_Dataset extract_
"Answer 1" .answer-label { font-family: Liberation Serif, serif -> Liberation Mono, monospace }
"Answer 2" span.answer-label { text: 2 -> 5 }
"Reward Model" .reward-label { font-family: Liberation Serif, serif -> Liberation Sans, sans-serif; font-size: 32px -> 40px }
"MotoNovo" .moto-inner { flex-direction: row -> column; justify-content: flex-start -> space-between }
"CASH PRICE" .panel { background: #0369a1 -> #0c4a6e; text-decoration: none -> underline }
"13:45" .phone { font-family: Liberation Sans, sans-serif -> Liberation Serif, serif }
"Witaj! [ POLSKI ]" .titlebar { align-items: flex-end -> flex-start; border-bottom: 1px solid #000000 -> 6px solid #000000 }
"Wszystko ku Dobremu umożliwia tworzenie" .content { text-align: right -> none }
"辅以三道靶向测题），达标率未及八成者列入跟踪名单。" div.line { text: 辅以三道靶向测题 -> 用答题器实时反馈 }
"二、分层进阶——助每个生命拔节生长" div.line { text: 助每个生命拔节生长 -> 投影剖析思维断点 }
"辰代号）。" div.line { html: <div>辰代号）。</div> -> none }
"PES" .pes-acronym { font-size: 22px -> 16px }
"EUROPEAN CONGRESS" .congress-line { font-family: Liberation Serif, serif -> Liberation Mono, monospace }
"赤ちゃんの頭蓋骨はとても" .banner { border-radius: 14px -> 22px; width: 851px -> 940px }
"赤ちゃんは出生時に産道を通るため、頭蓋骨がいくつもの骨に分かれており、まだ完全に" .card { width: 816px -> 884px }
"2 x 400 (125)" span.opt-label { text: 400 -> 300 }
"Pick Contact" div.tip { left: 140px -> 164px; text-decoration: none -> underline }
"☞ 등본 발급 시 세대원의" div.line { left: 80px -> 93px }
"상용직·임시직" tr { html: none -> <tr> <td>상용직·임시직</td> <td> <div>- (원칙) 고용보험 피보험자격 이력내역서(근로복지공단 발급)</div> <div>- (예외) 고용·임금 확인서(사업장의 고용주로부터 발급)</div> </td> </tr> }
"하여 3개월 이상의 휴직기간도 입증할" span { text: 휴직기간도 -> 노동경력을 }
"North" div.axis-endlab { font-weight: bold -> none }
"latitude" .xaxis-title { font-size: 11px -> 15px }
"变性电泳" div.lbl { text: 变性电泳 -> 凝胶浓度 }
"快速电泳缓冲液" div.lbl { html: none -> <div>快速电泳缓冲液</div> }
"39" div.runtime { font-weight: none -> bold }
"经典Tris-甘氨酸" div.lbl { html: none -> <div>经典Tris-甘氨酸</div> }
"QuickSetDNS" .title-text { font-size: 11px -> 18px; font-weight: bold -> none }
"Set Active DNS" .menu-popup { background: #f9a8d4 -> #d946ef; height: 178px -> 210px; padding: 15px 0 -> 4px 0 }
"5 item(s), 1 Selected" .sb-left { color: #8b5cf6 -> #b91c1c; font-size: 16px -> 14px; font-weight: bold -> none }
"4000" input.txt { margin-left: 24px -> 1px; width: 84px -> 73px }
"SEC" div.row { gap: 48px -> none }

_Your objective_
The records are to be repeated in full, exactly as they stand.

_Solution_
"Answer 1" .answer-label { font-family: Liberation Serif, serif -> Liberation Mono, monospace }
"Answer 2" span.answer-label { text: 2 -> 5 }
"Reward Model" .reward-label { font-family: Liberation Serif, serif -> Liberation Sans, sans-serif; font-size: 32px -> 40px }
"MotoNovo" .moto-inner { flex-direction: row -> column; justify-content: flex-start -> space-between }
"CASH PRICE" .panel { background: #0369a1 -> #0c4a6e; text-decoration: none -> underline }
"13:45" .phone { font-family: Liberation Sans, sans-serif -> Liberation Serif, serif }
"Witaj! [ POLSKI ]" .titlebar { align-items: flex-end -> flex-start; border-bottom: 1px solid #000000 -> 6px solid #000000 }
"Wszystko ku Dobremu umożliwia tworzenie" .content { text-align: right -> none }
"辅以三道靶向测题），达标率未及八成者列入跟踪名单。" div.line { text: 辅以三道靶向测题 -> 用答题器实时反馈 }
"二、分层进阶——助每个生命拔节生长" div.line { text: 助每个生命拔节生长 -> 投影剖析思维断点 }
"辰代号）。" div.line { html: <div>辰代号）。</div> -> none }
"PES" .pes-acronym { font-size: 22px -> 16px }
"EUROPEAN CONGRESS" .congress-line { font-family: Liberation Serif, serif -> Liberation Mono, monospace }
"赤ちゃんの頭蓋骨はとても" .banner { border-radius: 14px -> 22px; width: 851px -> 940px }
"赤ちゃんは出生時に産道を通るため、頭蓋骨がいくつもの骨に分かれており、まだ完全に" .card { width: 816px -> 884px }
"2 x 400 (125)" span.opt-label { text: 400 -> 300 }
"Pick Contact" div.tip { left: 140px -> 164px; text-decoration: none -> underline }
"☞ 등본 발급 시 세대원의" div.line { left: 80px -> 93px }
"상용직·임시직" tr { html: none -> <tr> <td>상용직·임시직</td> <td> <div>- (원칙) 고용보험 피보험자격 이력내역서(근로복지공단 발급)</div> <div>- (예외) 고용·임금 확인서(사업장의 고용주로부터 발급)</div> </td> </tr> }
"하여 3개월 이상의 휴직기간도 입증할" span { text: 휴직기간도 -> 노동경력을 }
"North" div.axis-endlab { font-weight: bold -> none }
"latitude" .xaxis-title { font-size: 11px -> 15px }
"变性电泳" div.lbl { text: 变性电泳 -> 凝胶浓度 }
"快速电泳缓冲液" div.lbl { html: none -> <div>快速电泳缓冲液</div> }
"39" div.runtime { font-weight: none -> bold }
"经典Tris-甘氨酸" div.lbl { html: none -> <div>经典Tris-甘氨酸</div> }
"QuickSetDNS" .title-text { font-size: 11px -> 18px; font-weight: bold -> none }
"Set Active DNS" .menu-popup { background: #f9a8d4 -> #d946ef; height: 178px -> 210px; padding: 15px 0 -> 4px 0 }
"5 item(s), 1 Selected" .sb-left { color: #8b5cf6 -> #b91c1c; font-size: 16px -> 14px; font-weight: bold -> none }
"4000" input.txt { margin-left: 24px -> 1px; width: 84px -> 73px }
"SEC" div.row { gap: 48px -> none }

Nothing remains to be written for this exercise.